Melioidosis, also known as Whitmore's disease, has long been known to be endemic in parts of South and East Asia, the Pacific and northern Australia.
But a new analysis by a team of international researchers suggests the disease is also present across swathes of South America and sub-Saharan Africa and likely present in parts of Central America, southern Africa and the Middle East.
"Our estimates suggest that melioidosis is severely under-reported in the 45 countries in which it is known to be endemic and that melioidosis is probably endemic in a further 34 countries that have never reported the disease," researchers led by Oxford University, the Mahidol Oxford Tropical Medicine Research Unit (MORU) in Bangkok and the University of Washington in Seattle wrote in a report.
It is the first time scientists have attempted to map the disease's global spread using computer modelling based on data from known outbreaks going back to 1910.

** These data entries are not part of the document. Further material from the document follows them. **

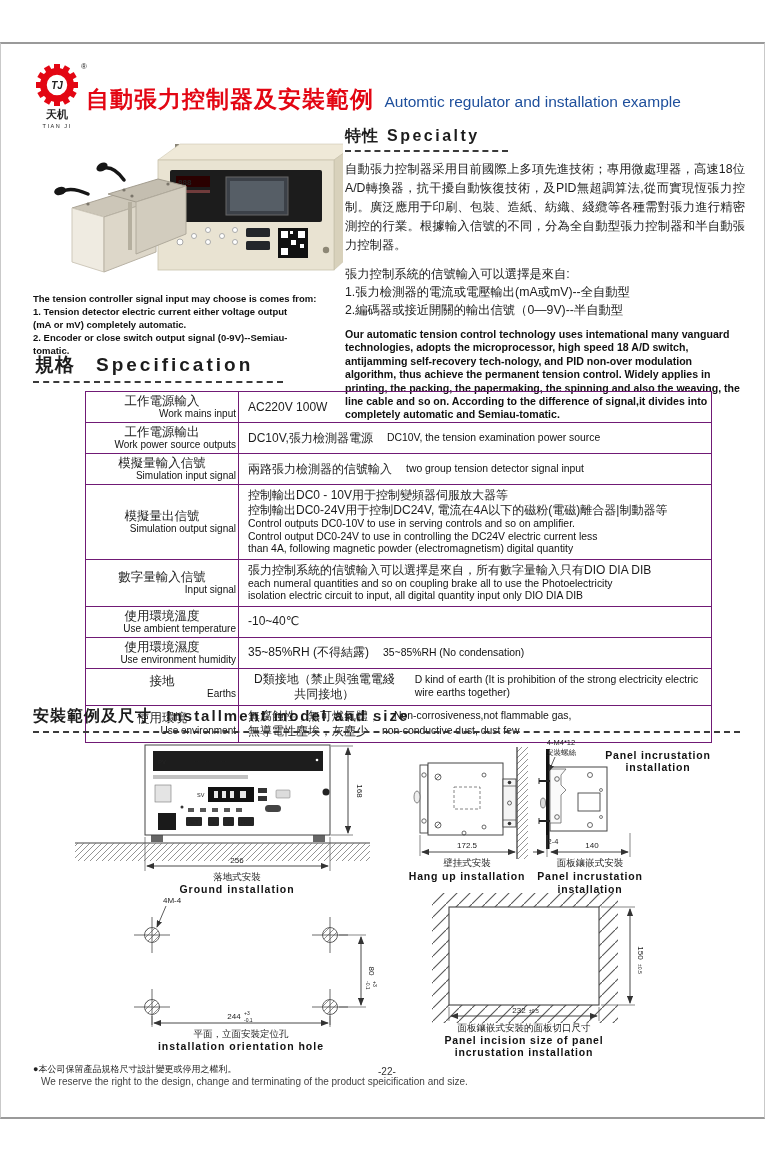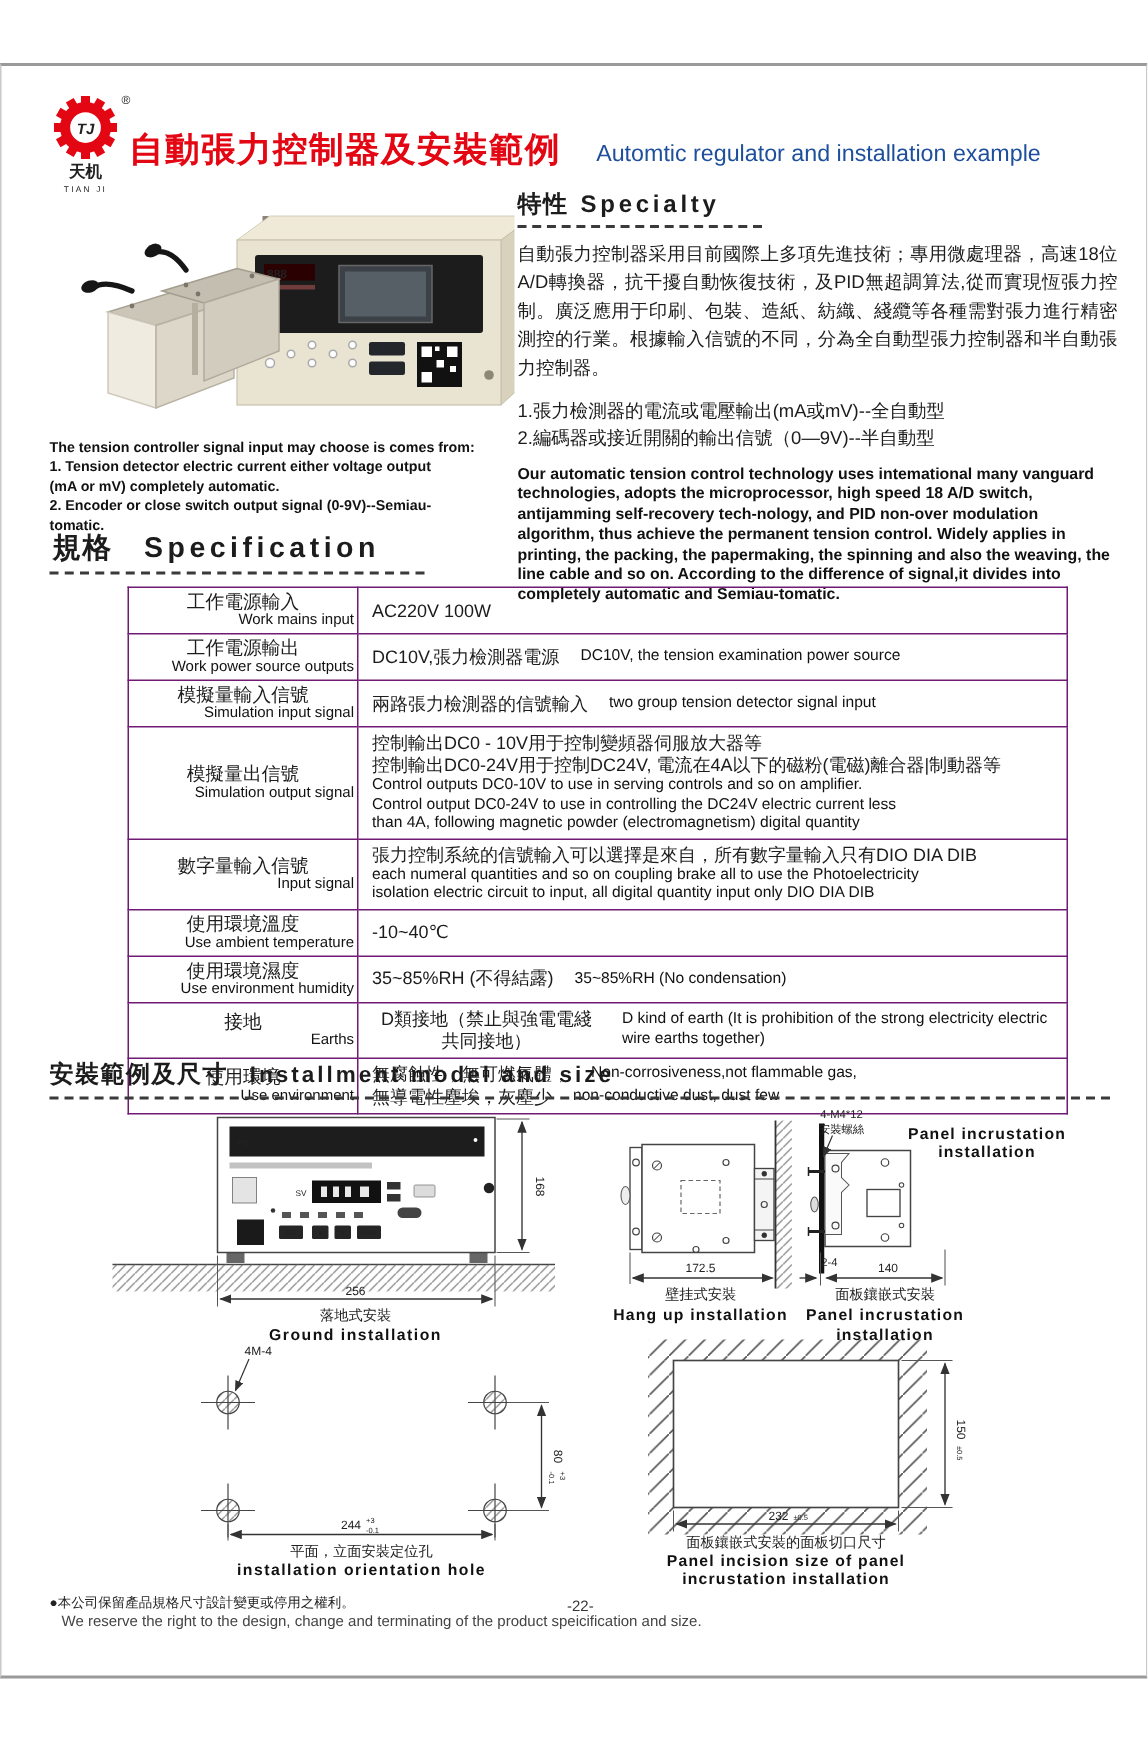--- a/index.html
+++ b/index.html
@@ -14,7 +14,7 @@
   .logo { position:absolute; left:30px; top:58px; width:62px; height:80px; }
   .titles { position:absolute; left:86px; top:84px; white-space:nowrap; }
   .title-cn { font-size:23px; font-weight:bold; color:#e30613; letter-spacing:1px; }
-  .title-en { font-size:15.5px; font-weight:500; color:#1e4f9c; margin-left:19px; }
+  .title-en { font-size:15.5px; font-weight:500; color:#1e4f9c; margin-left:6px; }
   
   .photo { position:absolute; left:28px; top:132px; width:315px; height:160px; }
   

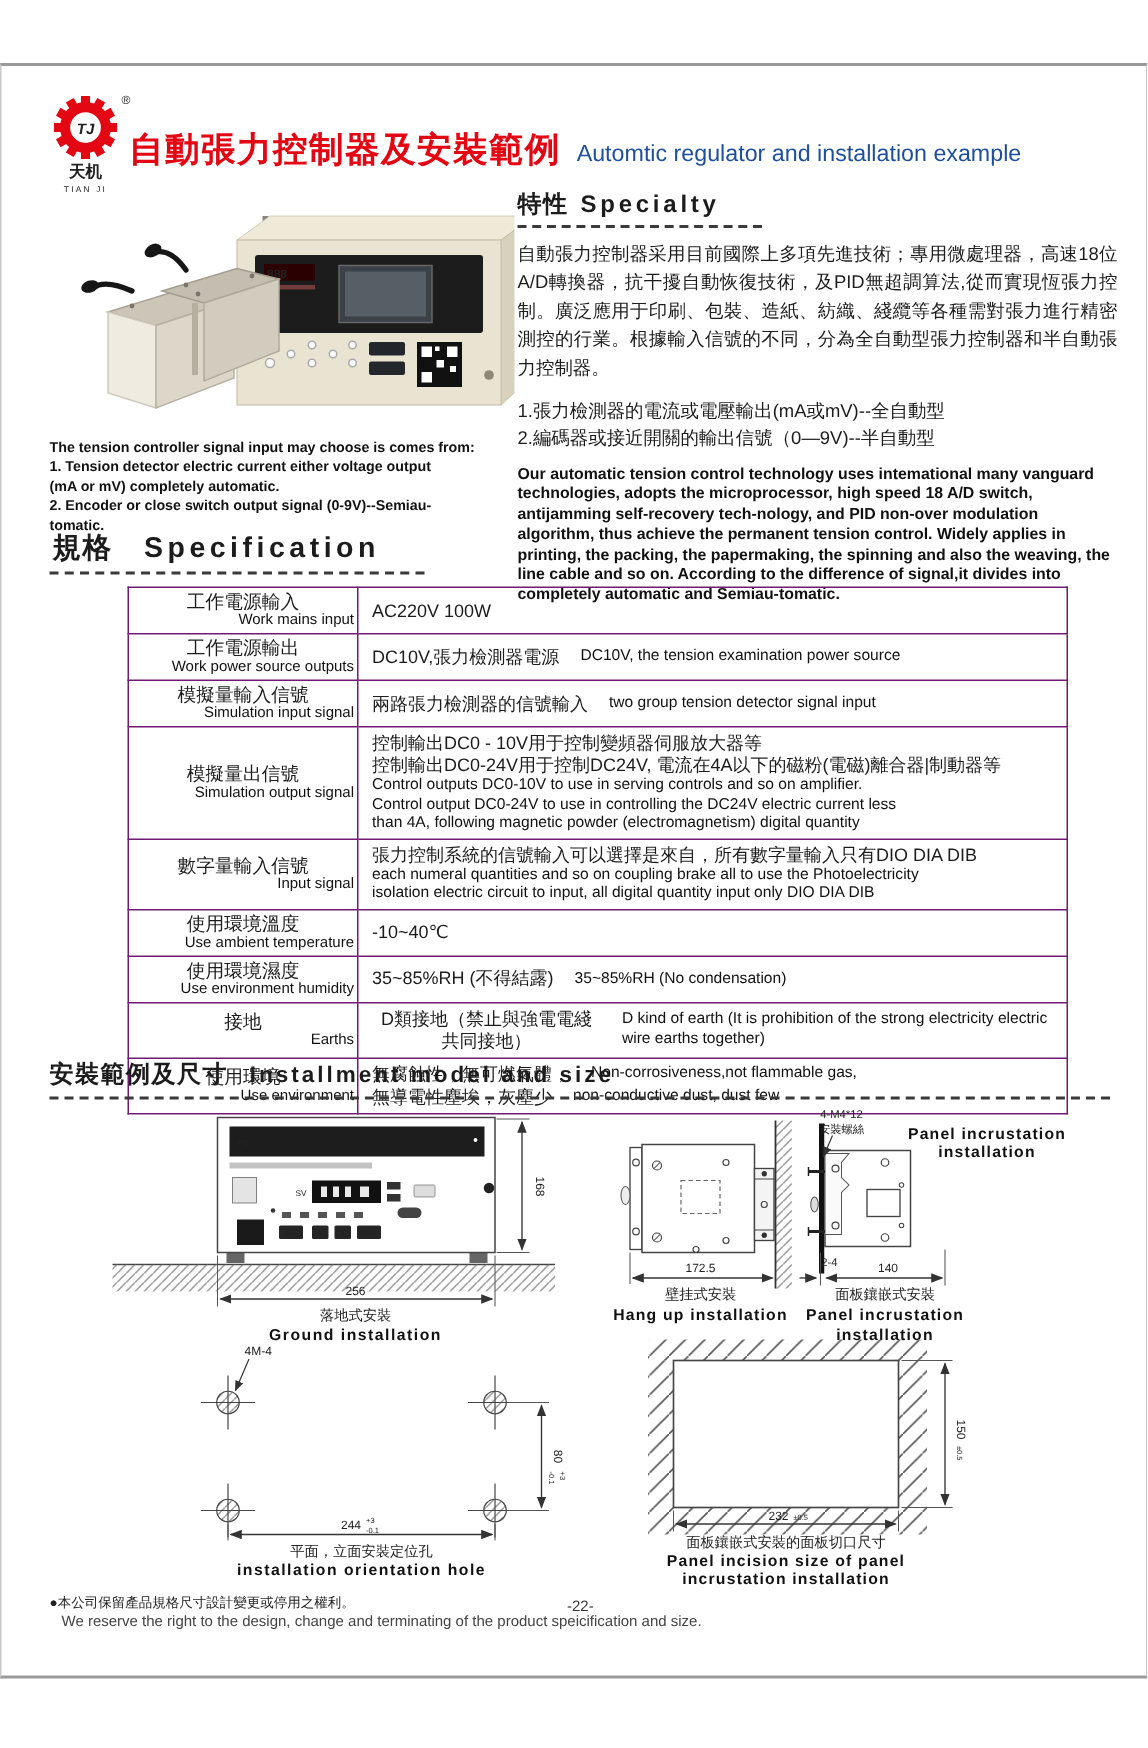--- a/index.html
+++ b/index.html
@@ -167,6 +167,7 @@
     </div>
     <div class="cn-para">自動張力控制器采用目前國際上多項先進技術；專用微處理器，高速18位A/D轉換器，抗干擾自動恢復技術，及PID無超調算法,從而實現恆張力控制。廣泛應用于印刷、包裝、造紙、紡織、綫纜等各種需對張力進行精密測控的行業。根據輸入信號的不同，分為全自動型張力控制器和半自動張力控制器。</div>
     <div class="cn-list">
+      <div>張力控制系統的信號輸入可以選擇是來自:</div>
       <div>1.張力檢測器的電流或電壓輸出(mA或mV)--全自動型</div>
       <div>2.編碼器或接近開關的輸出信號（0—9V)--半自動型</div>
     </div>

The disease, which often affects the rural poor working in fields, is notoriously difficult to diagnose because it mimics many other bacterial infections but only responds to a handful of antibiotics. As a result, misdiagnosis is common.
The mortality rate -- around 70 percent -- is shockingly high, greater even than the H5N1 bird flu.
Researchers estimated that as many as 89,000 people out of the the 165,000 people who caught melioidosis in 2015 died from the disease.
"It kills many people and kills silently," Direk Limmathurotsakul, Head of Microbiology at MORU and a co-author of the report, told AFP.
The disease is caused by the bacteria burkholderia pseudomallei, which is present in soil and can enter the body through cuts in the skin as well as through inhalation.
In Thailand it is often caught by rice farmers who toil for hours in paddy fields.